BBO Free Basics (1.5GB) contains classic articulations played live by all 70 orchestral players. Instruments are blended across a playing range of A#1-D6, but since all notes incorporate multiple octaves you actually hear the orchestra's full seven-octave span, from a thunderous low A#0 up to a tinnitus-inducing D7. The low end is positively stentorian: on hearing the rasping bass trombones and low strings rattling my music room windows, my partner remarked, "It sounds like ready-made film music — really big, as if something amazingly momentous is about to happen." I guess that means these samples tick the requisite 'cinematic' box.
A smallish menu of presets includes three dynamic looped sustains and dramatic short-note stabs, which double as an optional marcato attack layer. The long notes are surprisingly versatile: a great timbre for loud, majestic fanfares, they also sound beautifully solemn and sonorous when played quietly and sparsely in the mid-range. In addition, there are tremendous swells and fast chromatic octave runs to a short accented target note, performed in six keys. All good riotous fun, delivered with gusto and attitude.
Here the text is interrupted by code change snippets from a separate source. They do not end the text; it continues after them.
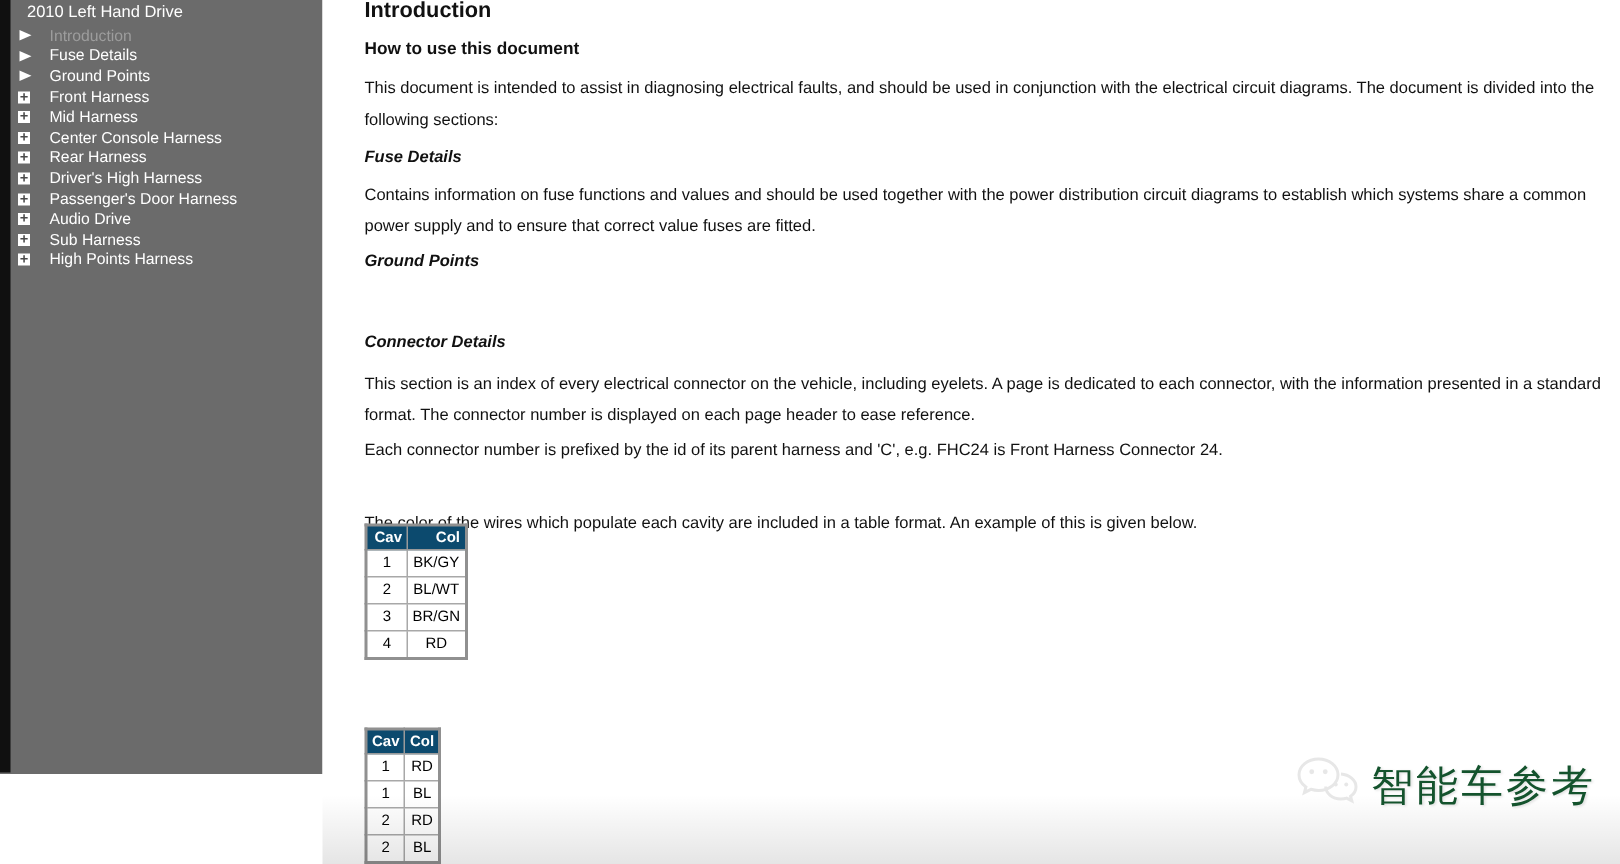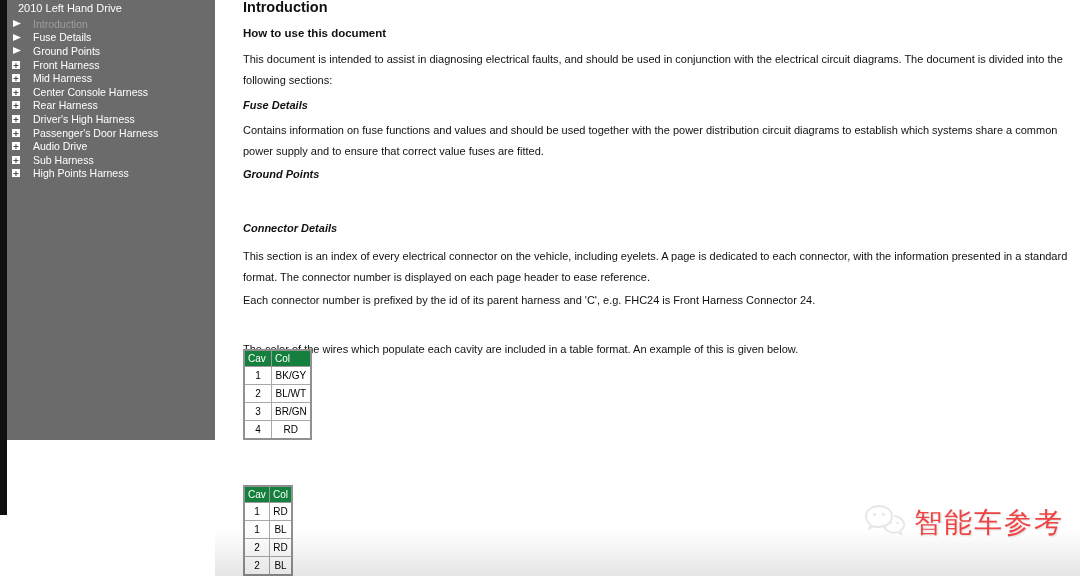"2010 Left Hand Drive" .sidebar { height: 440px -> 516px }
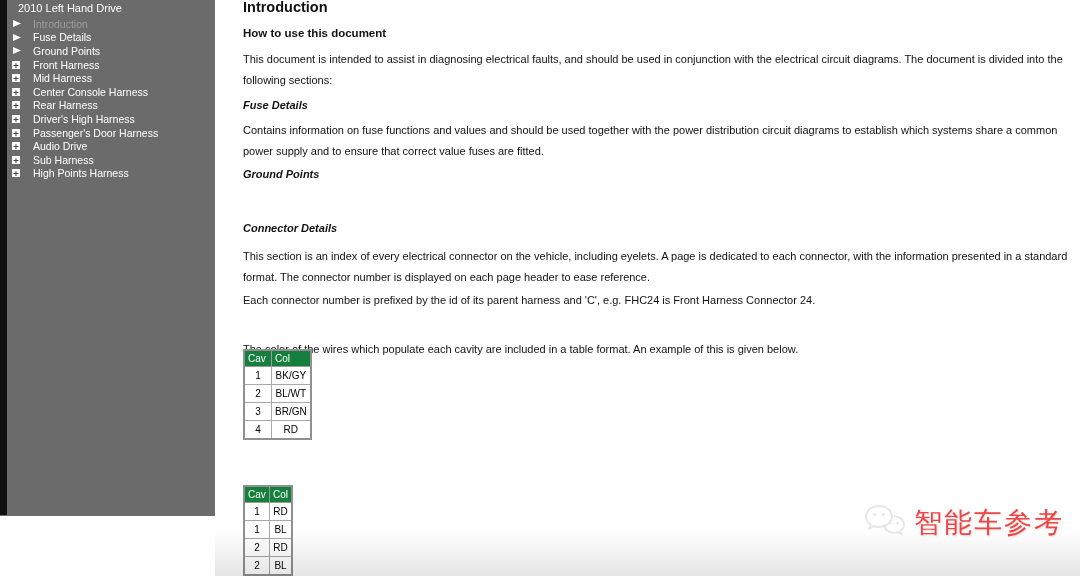"Cav" table.cavcol th { background: #15803d -> #0c4a6e; font-weight: normal -> bold; text-align: left -> right }
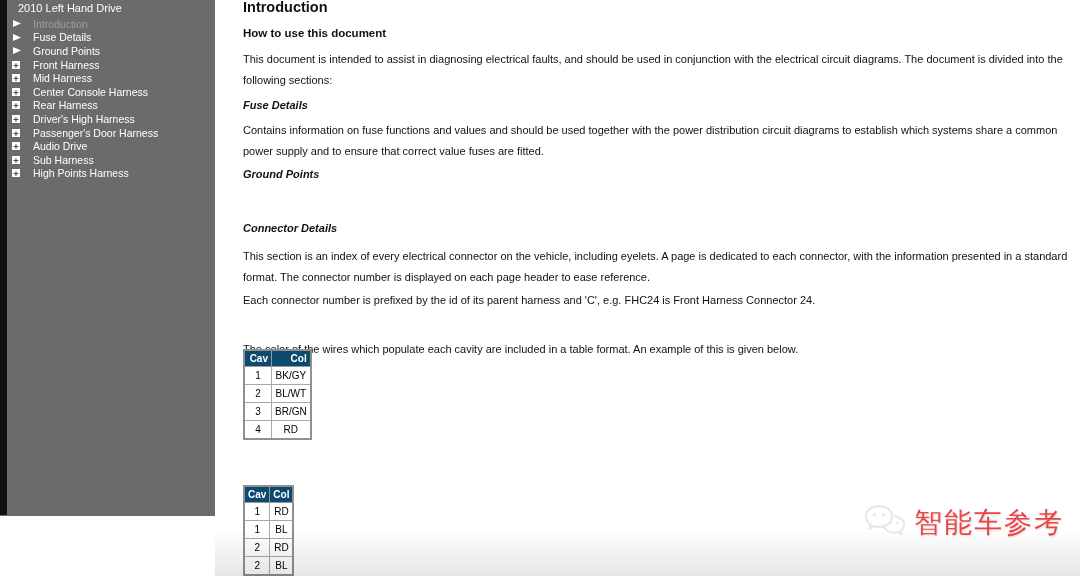"智能车参考" .wm-text { color: #ef4444 -> #14532d }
This library would be a good first step for anyone wanting to start a collection of full-orchestra performance samples. Though available as a free download, a ViennaKey USB protection device (which can be used to store all your VSL licenses) is also required.
Named after the nearest major galaxy to the Milky Way, Andromeda (11GB) expands the menu of essential styles and adds close mic positions. New articulations include climactic crescendo swells (played longer than those in Free...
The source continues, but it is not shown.